Let us start with the name. The UDC is a classification (or taxonomy) that is universal and decimal. Decimal means that every category in the classification may have ten subcategories at most. The decimal character, which the UDC has inherited from the Dewey Decimal Classification from 1876, allows for the association of a simple numerical code with every category in the classification. Universal means that the classification (i) covers all existing knowledge areas and (ii) provides room for new knowledge areas when they emerge. Besides the main tables of categories and subcategories, which contain more than 65,000 knowledge areas at this moment, the UDC provides additional indexing facilities through auxiliary tables and facets. It would take too far to go into the nitty-gritty details of these mechanisms, but you can take it from us that the indexing tools of the UDC are sufficiently powerful to provide access to the largest document collections.
Accidentally, this was exactly the purpose for which the UDC was originally developed. The ambition of the founders of the UDC, the Belgian information scientists Paul Otlet and Henri La Fontaine, was to develop a Universal Bibliographic Repertory: a card-tray system with references and abstracts of all books and periodicals that had been published since the invention of printing. Their work on this repertory started in 1895, and by the beginning of World War I in 1914 it contained more than 11 million bibliographic entries. The Universal Bibliographic Repertory acted as a central database with references to - in the end - all human (written down) knowledge.

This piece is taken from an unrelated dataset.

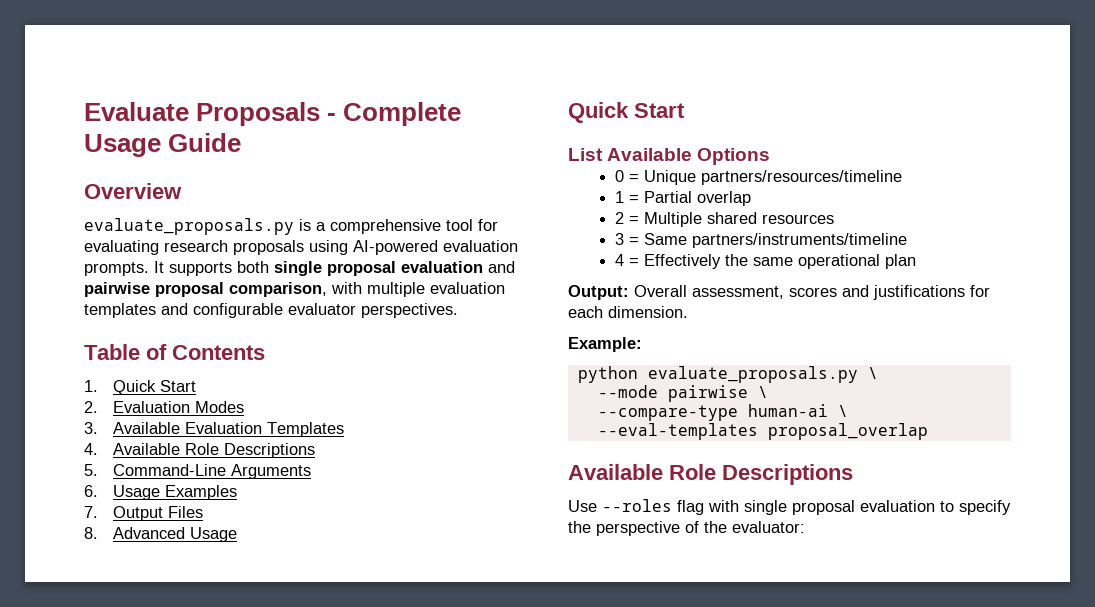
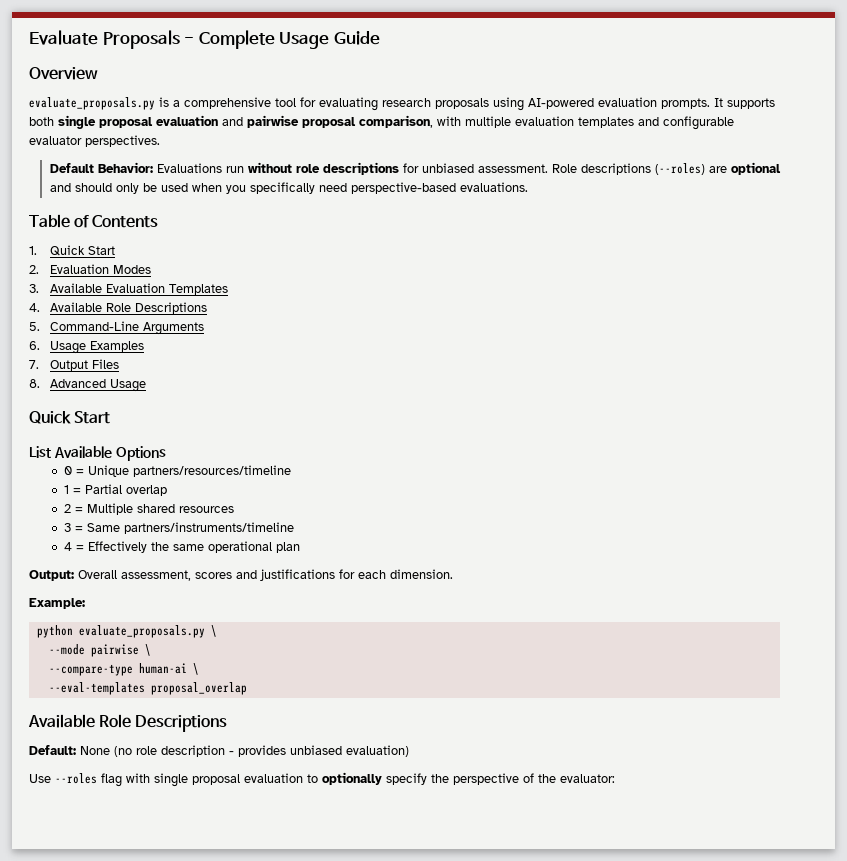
+ Default Behavior: Evaluations run without role descriptions for unbiased assessment. Role descriptions (--roles) are optional and should only be used when you specifically need perspective-based evaluations.
+ Default: None (no role description - provides unbiased evaluation)
- Use --roles flag with single proposal evaluation to specify the perspective of the evaluator:
+ Use --roles flag with single proposal evaluation to optionally specify the perspective of the evaluator:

On top of the repertory they organised a search service that apparently generated a considerable amount of business. Users sent their requests by mail or telegraph. On reception, co-workers of the UBR would translate the request into UDC terminology and then retrieve the relevant references from the repertory for replication. The replicated entries were then sent back to the user by mail. This service can without any doubt be considered as a 'Google avant la lettre', the only difference being that the communication between client and server was a bit slower and that - and this is perhaps the most significant dissimilarity - the service was not free. An interesting detail is that employees of the service would contact the client in the case of more than fifty hits to prevent any unpleasant surprises. Something that did not happen very often by the way, because of the high precision of the UDC indexes.
The search service was kept alive until the seventies of the previous century. UDC has begun a life on its own, however. It is translated into more than thirty languages and is at this moment - either directly or in the form of a derivative classification - worldwide the most widely used indexing system for libraries and cultural-heritage repositories.